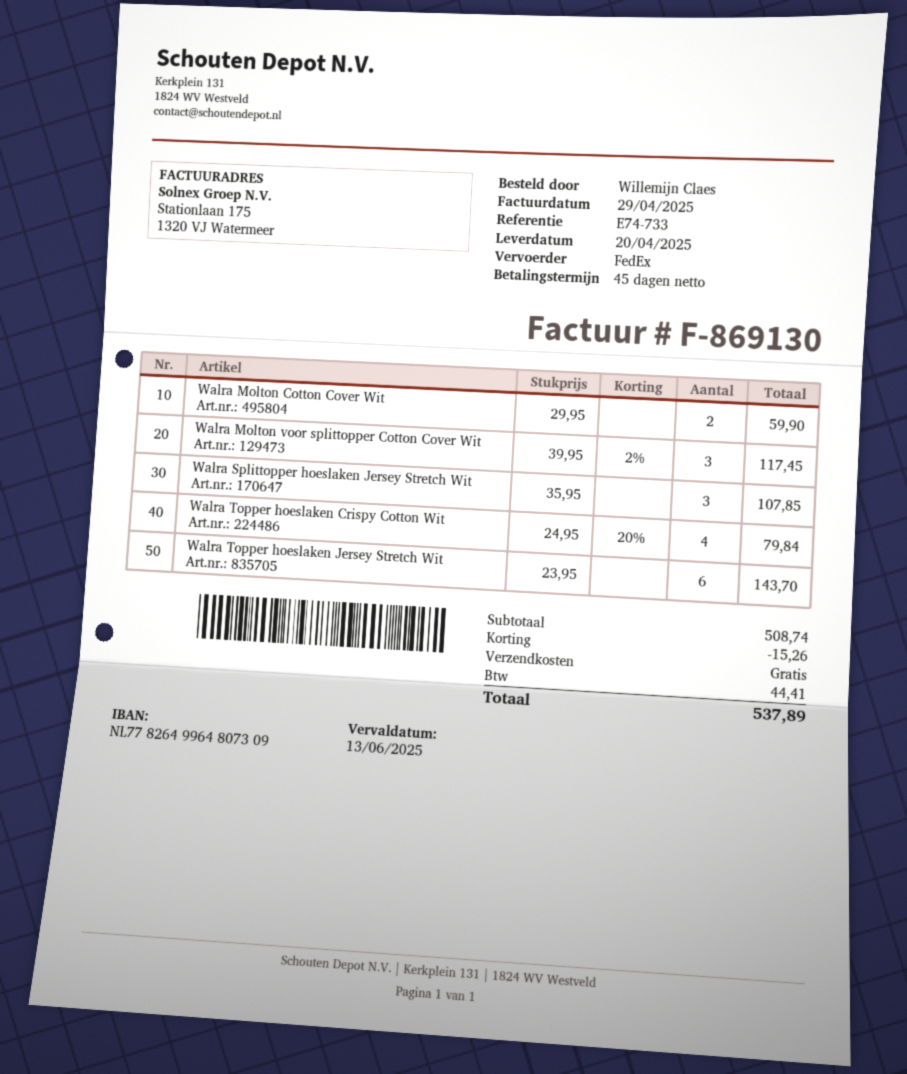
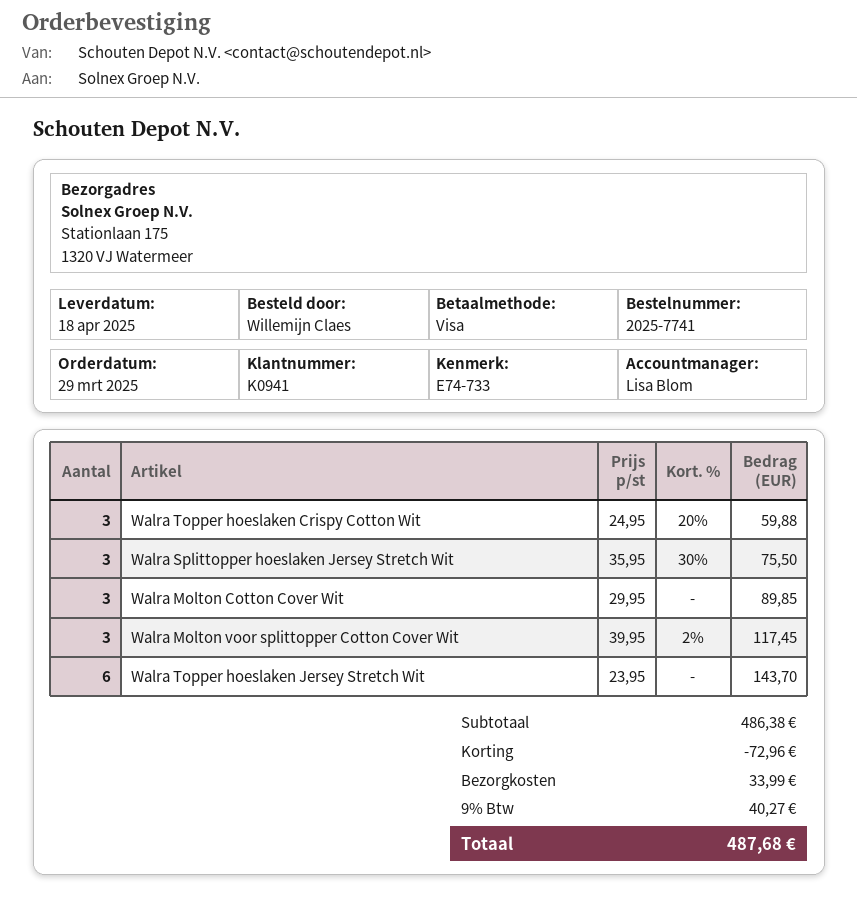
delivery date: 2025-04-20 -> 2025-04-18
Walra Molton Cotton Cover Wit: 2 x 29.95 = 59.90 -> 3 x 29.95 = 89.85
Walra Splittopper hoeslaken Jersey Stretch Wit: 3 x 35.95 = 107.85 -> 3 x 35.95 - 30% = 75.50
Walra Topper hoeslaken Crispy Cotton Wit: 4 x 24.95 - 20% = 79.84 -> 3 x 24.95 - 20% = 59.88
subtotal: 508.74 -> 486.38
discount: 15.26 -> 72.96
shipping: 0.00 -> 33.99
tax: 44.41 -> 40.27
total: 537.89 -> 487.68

--

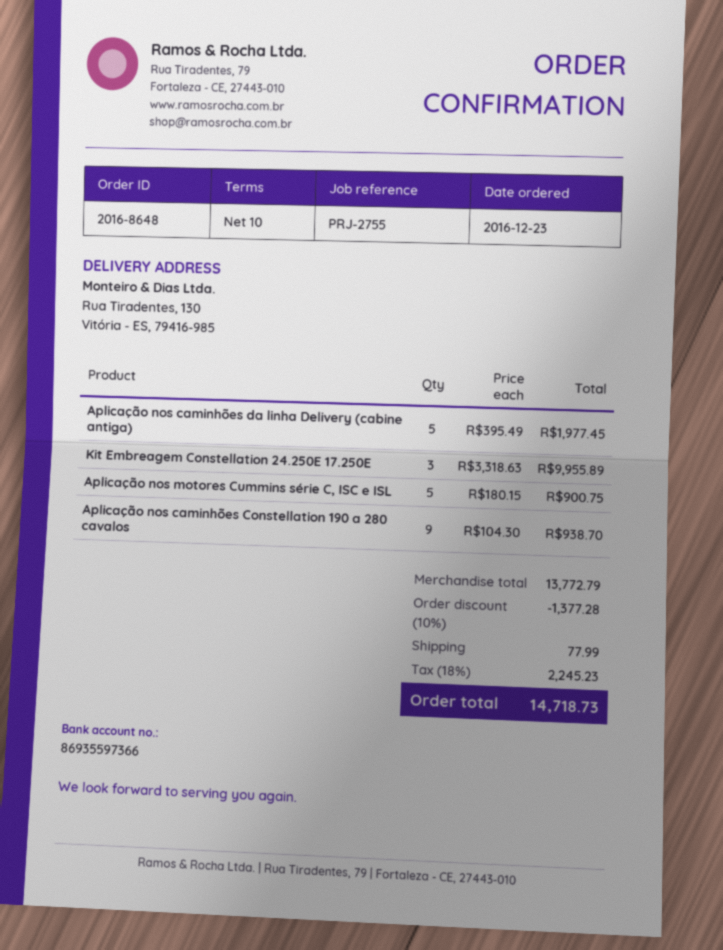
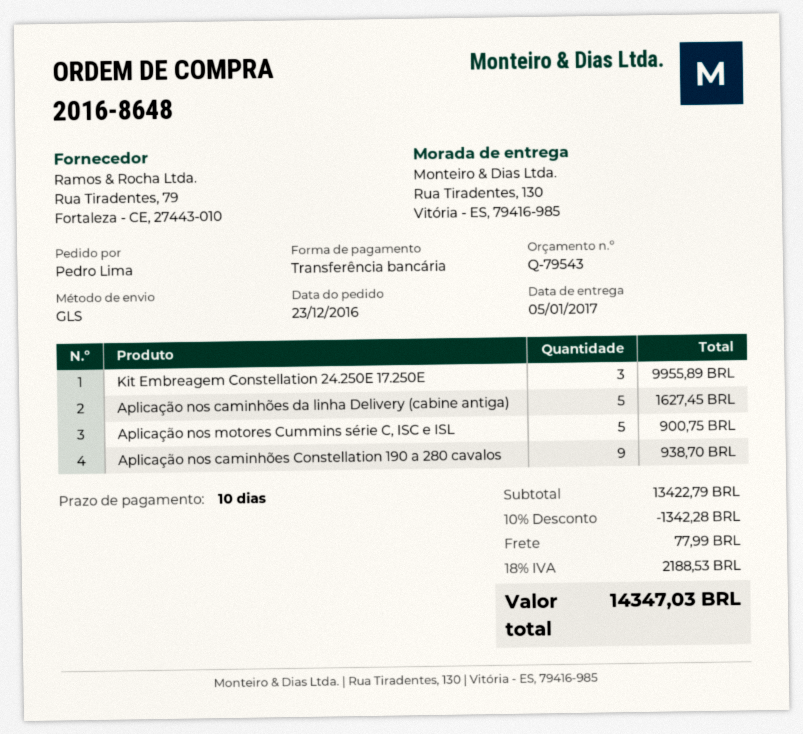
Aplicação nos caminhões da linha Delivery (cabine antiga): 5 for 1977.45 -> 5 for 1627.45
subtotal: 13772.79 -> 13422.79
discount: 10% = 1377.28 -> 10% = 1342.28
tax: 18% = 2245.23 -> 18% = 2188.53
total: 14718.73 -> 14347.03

• _Task prompt_: Looking at the entries above, work out how many lines include the word "discount" and reply with that number alone.

• _Response box_: 2